Masbad: Battleground: Video experience

Masbad: Battleground: Video experience

LAST September 2018, Opensignal launched a metric in measuring video experience levels for mobile networks worldwide. Of course, our country’s incumbent networks were rated as well. If you want to know how we fared in that debut of the metric, click here for the full report.

And as early as now in the year, Opensignal revisited how Smart and Globe is providing video experience for its mobile subscribers.

And it is not good. At least for Globe. Check out the table below. That’s a difference of 3.3 seconds. Suffice to say that if we are to base things on that table alone, it’s pretty safe to say that Smart is doing something smart with their networks here. And as my previous article talked about latency, it’s quite possible that Smart’s network is more responsive than Globe’s.
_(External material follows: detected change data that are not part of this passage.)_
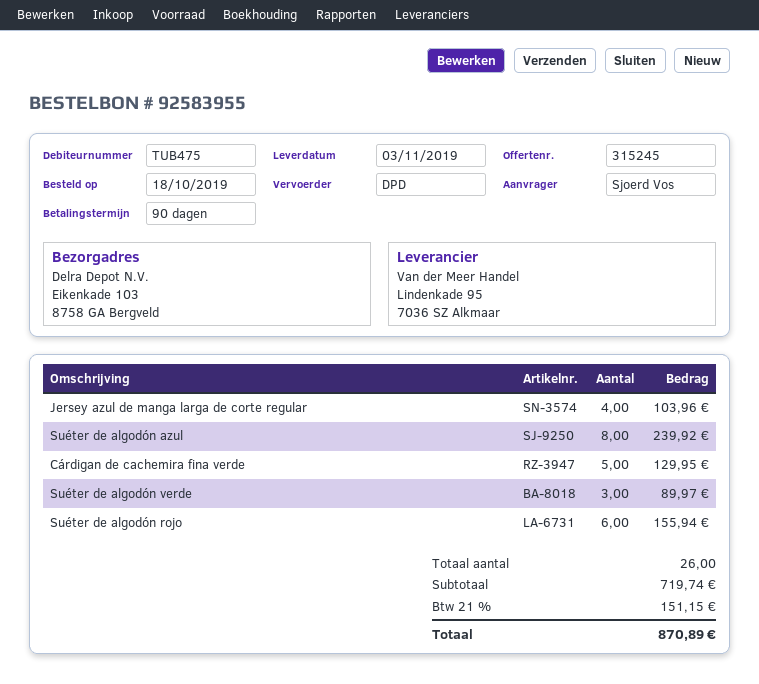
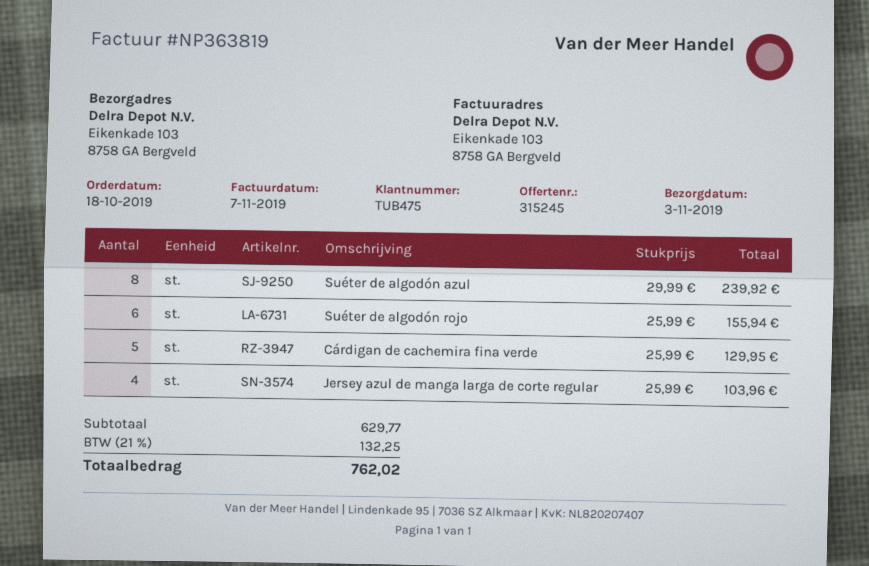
Suéter de algodón verde: 3 for 89.97 -> none
subtotal: 719.74 -> 629.77
tax: 21% = 151.15 -> 21% = 132.25
total: 870.89 -> 762.02

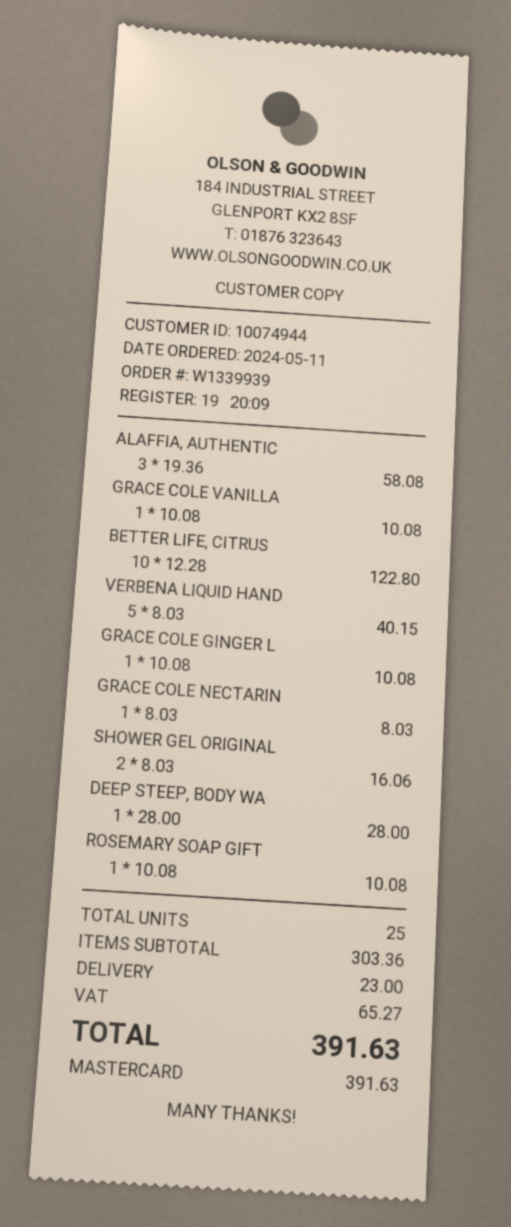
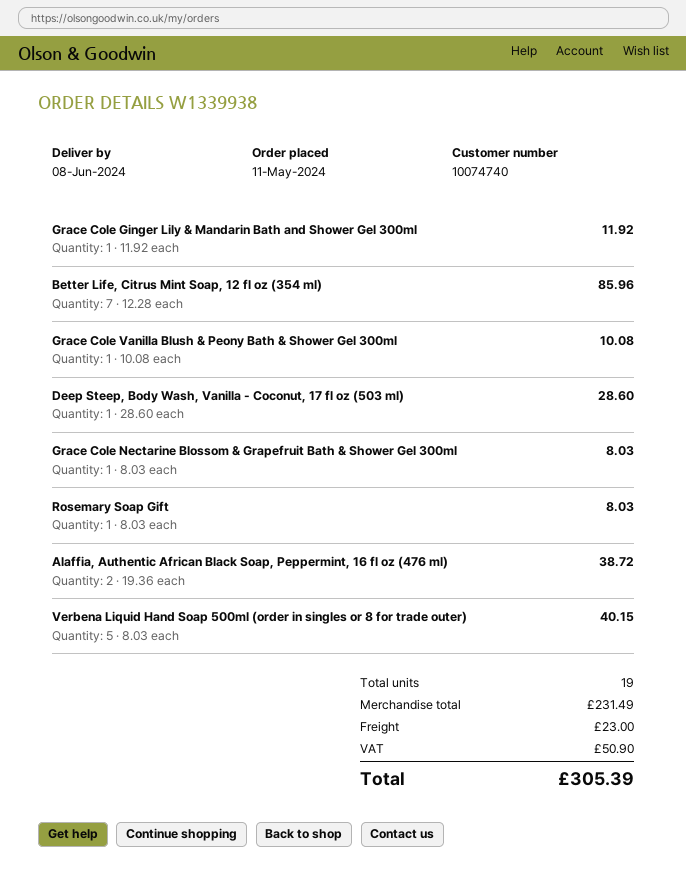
order number: W1339939 -> W1339938
customer number: 10074944 -> 10074740
ALAFFIA, AUTHENTIC: 3 x 19.36 = 58.08 -> 2 x 19.36 = 38.72
BETTER LIFE, CITRUS: 10 x 12.28 = 122.80 -> 7 x 12.28 = 85.96
GRACE COLE GINGER L: 1 x 10.08 = 10.08 -> 1 x 11.92 = 11.92
SHOWER GEL ORIGINAL: 2 x 8.03 = 16.06 -> none
DEEP STEEP, BODY WA: 1 x 28.00 = 28.00 -> 1 x 28.60 = 28.60
ROSEMARY SOAP GIFT: 1 x 10.08 = 10.08 -> 1 x 8.03 = 8.03
total quantity: 25 -> 19
subtotal: 303.36 -> 231.49
tax: 65.27 -> 50.90
total: 391.63 -> 305.39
What we’ve seen so far are load times. That’s basically how fast a video clip will load then play after you click on it. The other thing that matters when it comes to video experience via a mobile connection is how stable that connection is. A 1-Gbps mobile connection doesn’t mean much if you get disconnected, dropped or stalled regularly and/or intermittently. If your experience is like being interrupted every few minutes by a question while watching a Marvel film, that, to me, is the very definition of a bad experience.

And that’s why we come to the second table. 4G Video Stalling Occurence. How many users are interrupted in their video watching experience?



Again, Smart is outsmarting Globe here. That’s a difference of 24.6 percent in the figures. That’s an ocean of difference, if you ask me. If it were less than 10 percent, I’d probably still let it slide. But 20 plus percent? Just. Wow. I’m not saying here that you go ahead of switch networks. I wouldn’t advice that even. Well, not until the complete IRR for the Mobile Number Portability Act has been released and published.

To wrap this up, I think figures like these from Opensignal lay out openly for everyone to see that, clearly, there needs to be a third player to drive innovation in the mobile technology sphere in the country. I still think that both Smart and Globe sat on their hands when it came to adopting and implementing new technologies for our mobile networks. I think for quite some time, both networks were stuck in the mindset that plain SMS will be more than enough for Pinoys.

Unfortunately for both, that was, is and will not be the case. Pinoys, especially the younger generations, will always demand for leading edge technologies that they, we, can leverage for daily use. When our neighbors in the Asia-Pacific region leapfrogged into the future when it came to mobile network technologies, our telcos here just watched idly by. And it’s only in recent years that they’ve been playing catch-up. Our video experience scores from last year and this year, is a clear indication that we’re not up to par.